– Нет.
– Да-а-а! – Старуха залилась визгливым смехом. – И ничегошеньки ты не поделаешь, пока Роща растет. Чем выше растет, тем ты послушнее.
Газул заскрипел зубами, подаваясь к сумасшедшей бабке, но та продолжала смеяться, смотря на него мертвыми, пустыми глазами.
– Не я твой враг, – сказала она, отсмеявшись и утирая губы. – И даже не Жрица. Что с нее возьмешь, мяско да косточки… Роща, вот кто виноват. И в Огне, и в пепле, и в жажде мщения, что не проходит. Ведь не проходит же?
За все годы, проведенные в одной шкуре на всех, об этом они никогда не говорили. Да и вообще почти не произносили слов.
Старуха подошла совсем близко. От нее пахло тленом и сухой пылью.
– Вот если бы Рощи не было. Если бы она сгорела вместе с остальным миром. Не было бы и силы ее, и власти. И мы были бы свободны. Мы были бы мертвы.
Газул почувствовал, как шевельнулось в груди давно застывшее сердце.
– Хочешь сказать, что Рощу нужно… сжечь?
Матильда раздраженно дернула плечом:
– Глупец. Как ты сожжешь то, что и есть Огонь? Вспомни, дурень, что чуть не убило деревца?
– Мой топор.
– Верно. Топор в твоей руке. В человеческой, сильной, наполненной кровью.
– Никто из Вестников не станет рубить Дерево… – Воин помотал головой. – Они ищут защиты и помощи.
– Забудь про Вестников, – Матильда помолчала, глядя на него, будто решаясь на что-то. – Пойдем, покажу тебе, кто выкорчует Рощу. Уничтожит ее. Раз и навсегда.
Превратившись в Вихрь, она взлетела и понеслась, огибая последнее взгорье, что разделяло их с оазисом. Газул постоял немного, пытаясь собраться с мыслями, но ненависть пульсировала в нем, заменяя ток жизни. Он оторвался от земли и поспешил вслед за старухой.
Они пролетели в стороне от пещеры, где набирались сил перед последним перелетом Вестники. Газулу показалось, что он видит, как остальные Вихри уже собираются в путь. Напоенные тишиной и покоем ночи, они готовились к встрече с Рощей, надеясь, что та дарует им покой.

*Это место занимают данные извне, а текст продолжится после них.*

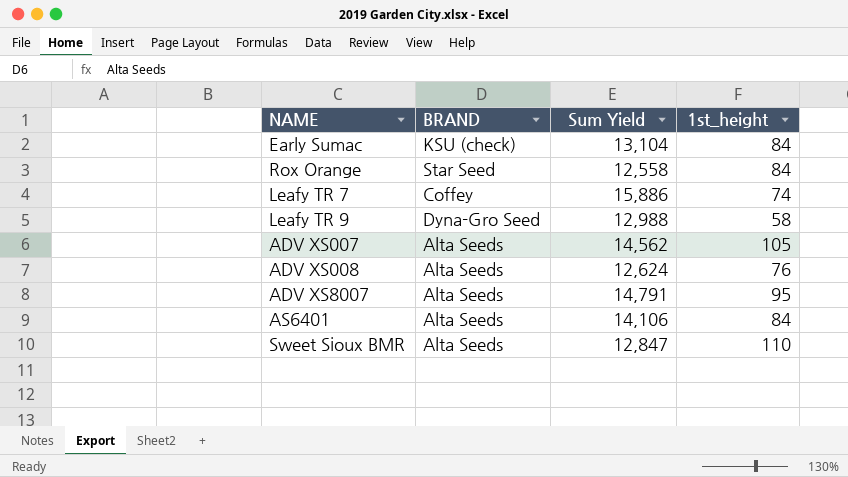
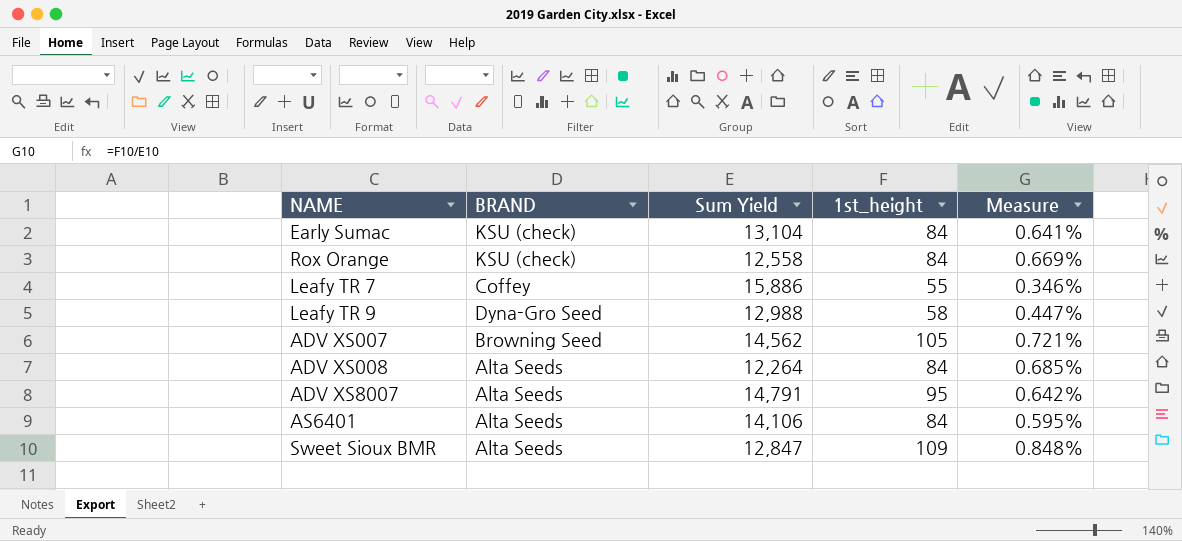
column Measure | formula: none -> [1st_height] / [Sum Yield]
Rox Orange | BRAND: Star Seed -> KSU (check)
Leafy TR 7 | 1st_height: 74 -> 55
ADV XS007 | BRAND: Alta Seeds -> Browning Seed
ADV XS008 | Sum Yield: 12,624 -> 12,264
ADV XS008 | 1st_height: 76 -> 84
Sweet Sioux BMR | 1st_height: 110 -> 109

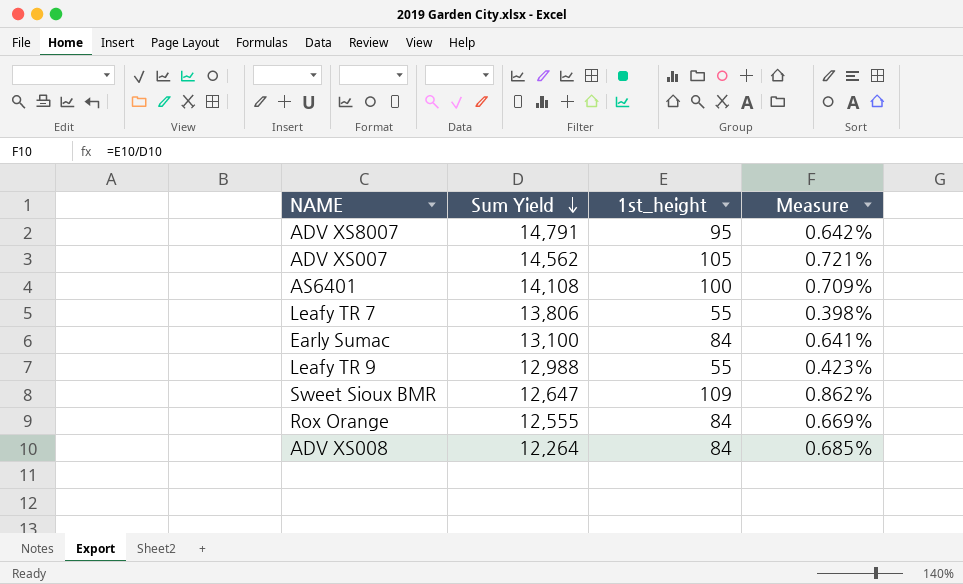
row order: none -> Sum Yield descending
column BRAND | position: 2 -> none
AS6401 | Sum Yield: 14,106 -> 14,108
AS6401 | 1st_height: 84 -> 100
AS6401 | Measure: 0.595% -> 0.709%
Leafy TR 7 | Sum Yield: 15,886 -> 13,806
Leafy TR 7 | Measure: 0.346% -> 0.398%
Early Sumac | Sum Yield: 13,104 -> 13,100
Leafy TR 9 | 1st_height: 58 -> 55
Leafy TR 9 | Measure: 0.447% -> 0.423%
Sweet Sioux BMR | Sum Yield: 12,847 -> 12,647
Sweet Sioux BMR | Measure: 0.848% -> 0.862%
Rox Orange | Sum Yield: 12,558 -> 12,555

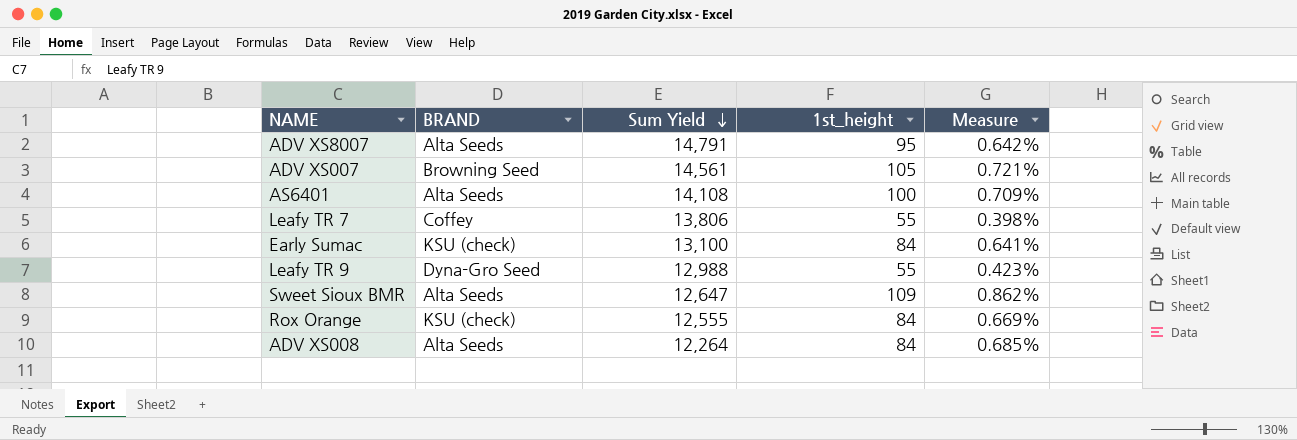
column BRAND | position: none -> 2
ADV XS007 | Sum Yield: 14,562 -> 14,561

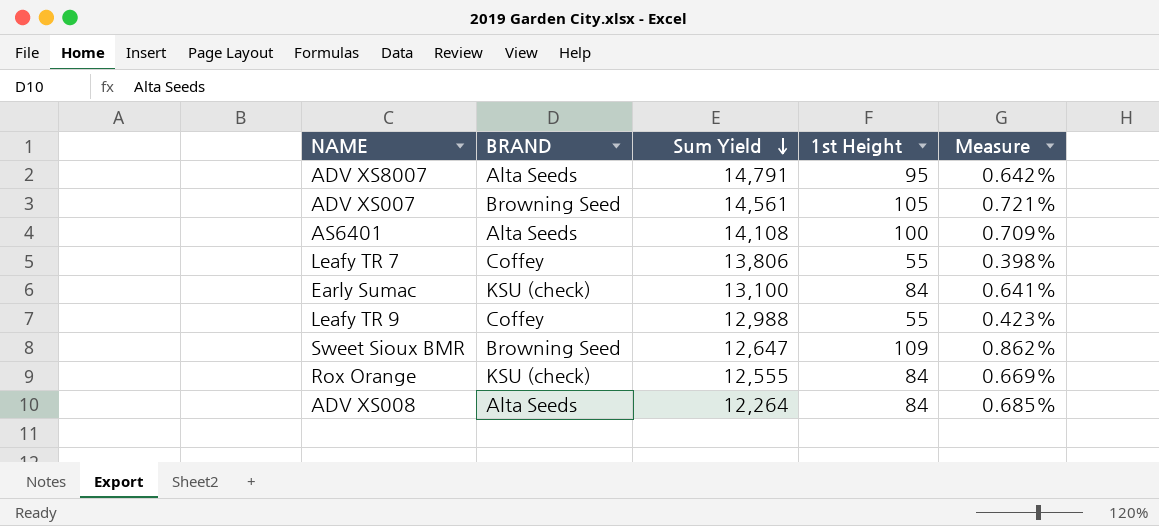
column name: 1st_height -> 1st Height
Leafy TR 9 | BRAND: Dyna-Gro Seed -> Coffey
Sweet Sioux BMR | BRAND: Alta Seeds -> Browning Seed

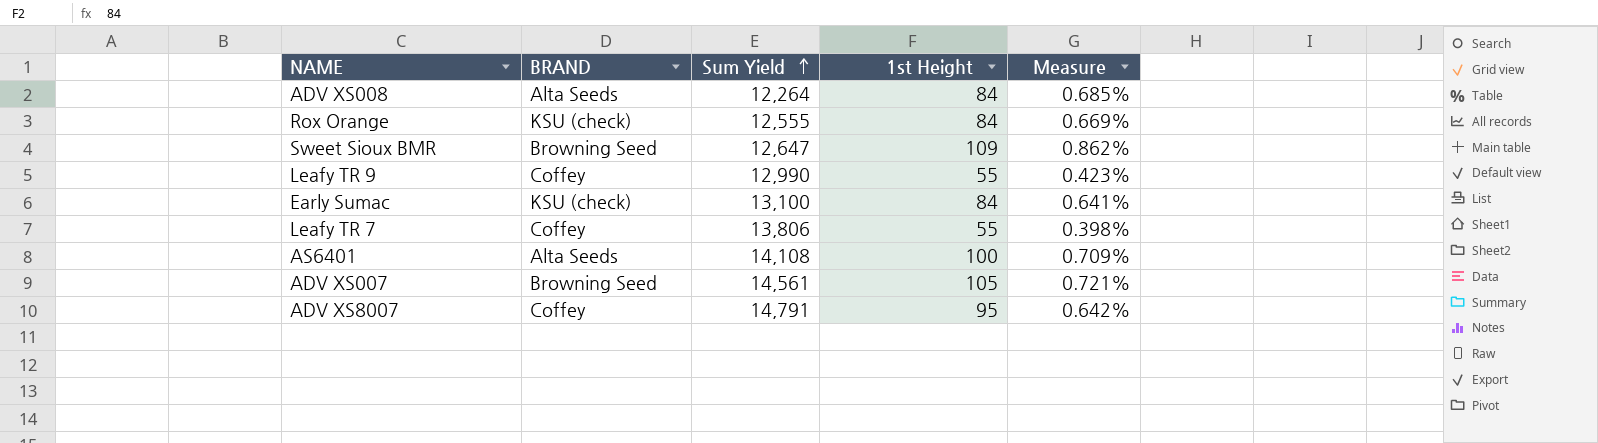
row order: Sum Yield descending -> Sum Yield ascending
Leafy TR 9 | Sum Yield: 12,988 -> 12,990
ADV XS8007 | BRAND: Alta Seeds -> Coffey

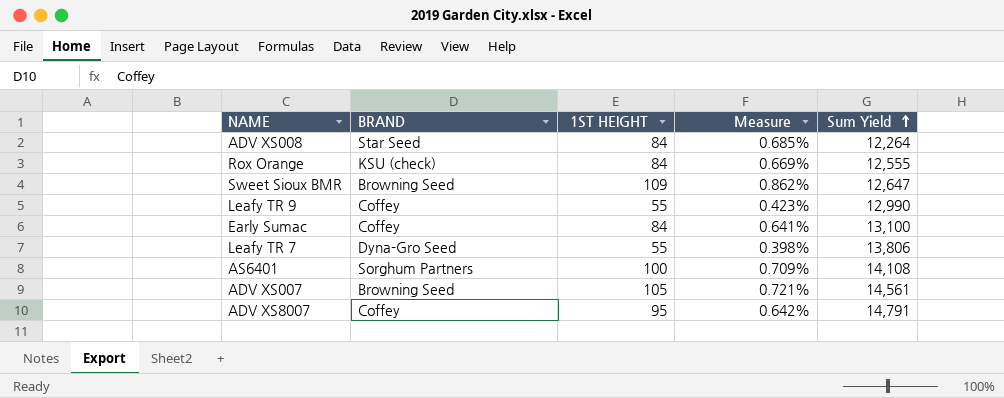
column name: 1st Height -> 1ST HEIGHT
column Sum Yield | position: 3 -> 5
ADV XS008 | BRAND: Alta Seeds -> Star Seed
Early Sumac | BRAND: KSU (check) -> Coffey
Leafy TR 7 | BRAND: Coffey -> Dyna-Gro Seed
AS6401 | BRAND: Alta Seeds -> Sorghum Partners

«Глупцы», – подумал Газул, поднимаясь выше, чтобы его не заметили.
Они пересекли песчаную косу, затейливо вьющуюся между двумя грядами. На горизонте маячила пара одинаковых пиков. Лишенные жалкой поросли, они блестели на солнце, будто два обнаженных клыка. Газулу захотелось долететь туда, постоять на высоте, чтобы утренний ветер прогнал тяжелые мысли. Но Матильда ушла в сторону, медленно снижаясь. И только тогда Газул опустил взгляд вниз. Если бы он мог чувствовать хоть что-то, кроме жажды, то замер бы пораженный.
По перевалу, между двумя высокими пиками с голыми и покатыми склонами, шел отряд воинов. Пара дюжин плохо одетых и грязных, но вооруженных короткими кинжалами, ятаганами, посохами и арбалетами. Они двигались мерным шагом, сохраняя молчание. Впереди остальных шагал рослый варвар, Газул разглядел у него на лбу пятно засохшей крови. Будто на нем отпечаталась чья-то ладонь. В воине явственно чуялась чужеродная сила. Мощная, хоть и приглушенная, и странно знакомая Газулу.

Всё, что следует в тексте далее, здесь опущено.